***** RECORDS SHOWN *****
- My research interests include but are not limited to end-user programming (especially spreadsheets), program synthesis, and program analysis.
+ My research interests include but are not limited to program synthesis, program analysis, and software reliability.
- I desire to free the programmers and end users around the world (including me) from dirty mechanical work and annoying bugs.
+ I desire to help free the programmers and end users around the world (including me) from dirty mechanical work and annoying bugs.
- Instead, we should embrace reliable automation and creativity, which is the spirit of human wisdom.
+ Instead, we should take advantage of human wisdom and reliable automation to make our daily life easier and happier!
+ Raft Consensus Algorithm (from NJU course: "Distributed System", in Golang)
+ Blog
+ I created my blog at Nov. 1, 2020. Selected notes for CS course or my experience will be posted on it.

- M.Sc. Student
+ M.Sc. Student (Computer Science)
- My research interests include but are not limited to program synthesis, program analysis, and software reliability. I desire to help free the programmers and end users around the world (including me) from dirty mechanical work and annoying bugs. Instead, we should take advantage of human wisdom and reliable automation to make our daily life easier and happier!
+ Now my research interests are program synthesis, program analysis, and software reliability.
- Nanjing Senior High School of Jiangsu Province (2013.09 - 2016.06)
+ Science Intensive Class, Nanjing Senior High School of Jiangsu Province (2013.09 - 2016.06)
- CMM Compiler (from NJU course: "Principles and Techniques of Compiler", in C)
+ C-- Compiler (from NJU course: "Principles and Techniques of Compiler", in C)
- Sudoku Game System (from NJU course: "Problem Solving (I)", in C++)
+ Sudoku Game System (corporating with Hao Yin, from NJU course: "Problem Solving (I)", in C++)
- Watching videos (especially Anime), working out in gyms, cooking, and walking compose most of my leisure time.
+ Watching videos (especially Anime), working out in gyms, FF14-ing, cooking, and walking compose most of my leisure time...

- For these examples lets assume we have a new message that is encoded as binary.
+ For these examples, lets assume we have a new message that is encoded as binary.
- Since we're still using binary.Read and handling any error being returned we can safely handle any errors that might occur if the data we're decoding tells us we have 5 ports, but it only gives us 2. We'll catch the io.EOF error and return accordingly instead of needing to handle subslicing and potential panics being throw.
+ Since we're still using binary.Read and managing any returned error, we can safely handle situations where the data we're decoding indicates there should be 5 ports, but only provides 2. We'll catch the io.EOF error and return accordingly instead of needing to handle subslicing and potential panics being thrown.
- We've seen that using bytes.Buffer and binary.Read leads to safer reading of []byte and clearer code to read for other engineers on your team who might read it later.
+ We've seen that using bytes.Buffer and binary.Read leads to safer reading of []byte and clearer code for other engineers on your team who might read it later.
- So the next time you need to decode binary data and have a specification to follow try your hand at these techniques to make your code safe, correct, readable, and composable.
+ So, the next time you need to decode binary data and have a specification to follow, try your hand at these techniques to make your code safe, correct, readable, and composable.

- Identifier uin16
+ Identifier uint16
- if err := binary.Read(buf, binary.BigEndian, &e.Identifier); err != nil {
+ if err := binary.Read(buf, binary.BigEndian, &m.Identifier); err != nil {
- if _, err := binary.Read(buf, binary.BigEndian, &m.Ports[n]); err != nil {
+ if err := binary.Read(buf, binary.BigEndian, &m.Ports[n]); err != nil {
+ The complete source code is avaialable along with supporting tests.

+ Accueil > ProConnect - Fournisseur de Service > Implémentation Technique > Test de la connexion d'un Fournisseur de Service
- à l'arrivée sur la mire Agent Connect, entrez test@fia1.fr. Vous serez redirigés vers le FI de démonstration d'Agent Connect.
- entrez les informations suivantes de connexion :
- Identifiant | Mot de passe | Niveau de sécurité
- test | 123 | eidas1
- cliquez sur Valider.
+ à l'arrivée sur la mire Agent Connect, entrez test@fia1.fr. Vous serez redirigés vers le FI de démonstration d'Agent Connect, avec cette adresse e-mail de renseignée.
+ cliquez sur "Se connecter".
*****
Set down each line of the data precisely as it appears above.

**ANSWER SECTION**.
- My research interests include but are not limited to end-user programming (especially spreadsheets), program synthesis, and program analysis.
+ My research interests include but are not limited to program synthesis, program analysis, and software reliability.
- I desire to free the programmers and end users around the world (including me) from dirty mechanical work and annoying bugs.
+ I desire to help free the programmers and end users around the world (including me) from dirty mechanical work and annoying bugs.
- Instead, we should embrace reliable automation and creativity, which is the spirit of human wisdom.
+ Instead, we should take advantage of human wisdom and reliable automation to make our daily life easier and happier!
+ Raft Consensus Algorithm (from NJU course: "Distributed System", in Golang)
+ Blog
+ I created my blog at Nov. 1, 2020. Selected notes for CS course or my experience will be posted on it.

- M.Sc. Student
+ M.Sc. Student (Computer Science)
- My research interests include but are not limited to program synthesis, program analysis, and software reliability. I desire to help free the programmers and end users around the world (including me) from dirty mechanical work and annoying bugs. Instead, we should take advantage of human wisdom and reliable automation to make our daily life easier and happier!
+ Now my research interests are program synthesis, program analysis, and software reliability.
- Nanjing Senior High School of Jiangsu Province (2013.09 - 2016.06)
+ Science Intensive Class, Nanjing Senior High School of Jiangsu Province (2013.09 - 2016.06)
- CMM Compiler (from NJU course: "Principles and Techniques of Compiler", in C)
+ C-- Compiler (from NJU course: "Principles and Techniques of Compiler", in C)
- Sudoku Game System (from NJU course: "Problem Solving (I)", in C++)
+ Sudoku Game System (corporating with Hao Yin, from NJU course: "Problem Solving (I)", in C++)
- Watching videos (especially Anime), working out in gyms, cooking, and walking compose most of my leisure time.
+ Watching videos (especially Anime), working out in gyms, FF14-ing, cooking, and walking compose most of my leisure time...

- For these examples lets assume we have a new message that is encoded as binary.
+ For these examples, lets assume we have a new message that is encoded as binary.
- Since we're still using binary.Read and handling any error being returned we can safely handle any errors that might occur if the data we're decoding tells us we have 5 ports, but it only gives us 2. We'll catch the io.EOF error and return accordingly instead of needing to handle subslicing and potential panics being throw.
+ Since we're still using binary.Read and managing any returned error, we can safely handle situations where the data we're decoding indicates there should be 5 ports, but only provides 2. We'll catch the io.EOF error and return accordingly instead of needing to handle subslicing and potential panics being thrown.
- We've seen that using bytes.Buffer and binary.Read leads to safer reading of []byte and clearer code to read for other engineers on your team who might read it later.
+ We've seen that using bytes.Buffer and binary.Read leads to safer reading of []byte and clearer code for other engineers on your team who might read it later.
- So the next time you need to decode binary data and have a specification to follow try your hand at these techniques to make your code safe, correct, readable, and composable.
+ So, the next time you need to decode binary data and have a specification to follow, try your hand at these techniques to make your code safe, correct, readable, and composable.

- Identifier uin16
+ Identifier uint16
- if err := binary.Read(buf, binary.BigEndian, &e.Identifier); err != nil {
+ if err := binary.Read(buf, binary.BigEndian, &m.Identifier); err != nil {
- if _, err := binary.Read(buf, binary.BigEndian, &m.Ports[n]); err != nil {
+ if err := binary.Read(buf, binary.BigEndian, &m.Ports[n]); err != nil {
+ The complete source code is avaialable along with supporting tests.

+ Accueil > ProConnect - Fournisseur de Service > Implémentation Technique > Test de la connexion d'un Fournisseur de Service
- à l'arrivée sur la mire Agent Connect, entrez test@fia1.fr. Vous serez redirigés vers le FI de démonstration d'Agent Connect.
- entrez les informations suivantes de connexion :
- Identifiant | Mot de passe | Niveau de sécurité
- test | 123 | eidas1
- cliquez sur Valider.
+ à l'arrivée sur la mire Agent Connect, entrez test@fia1.fr. Vous serez redirigés vers le FI de démonstration d'Agent Connect, avec cette adresse e-mail de renseignée.
+ cliquez sur "Se connecter".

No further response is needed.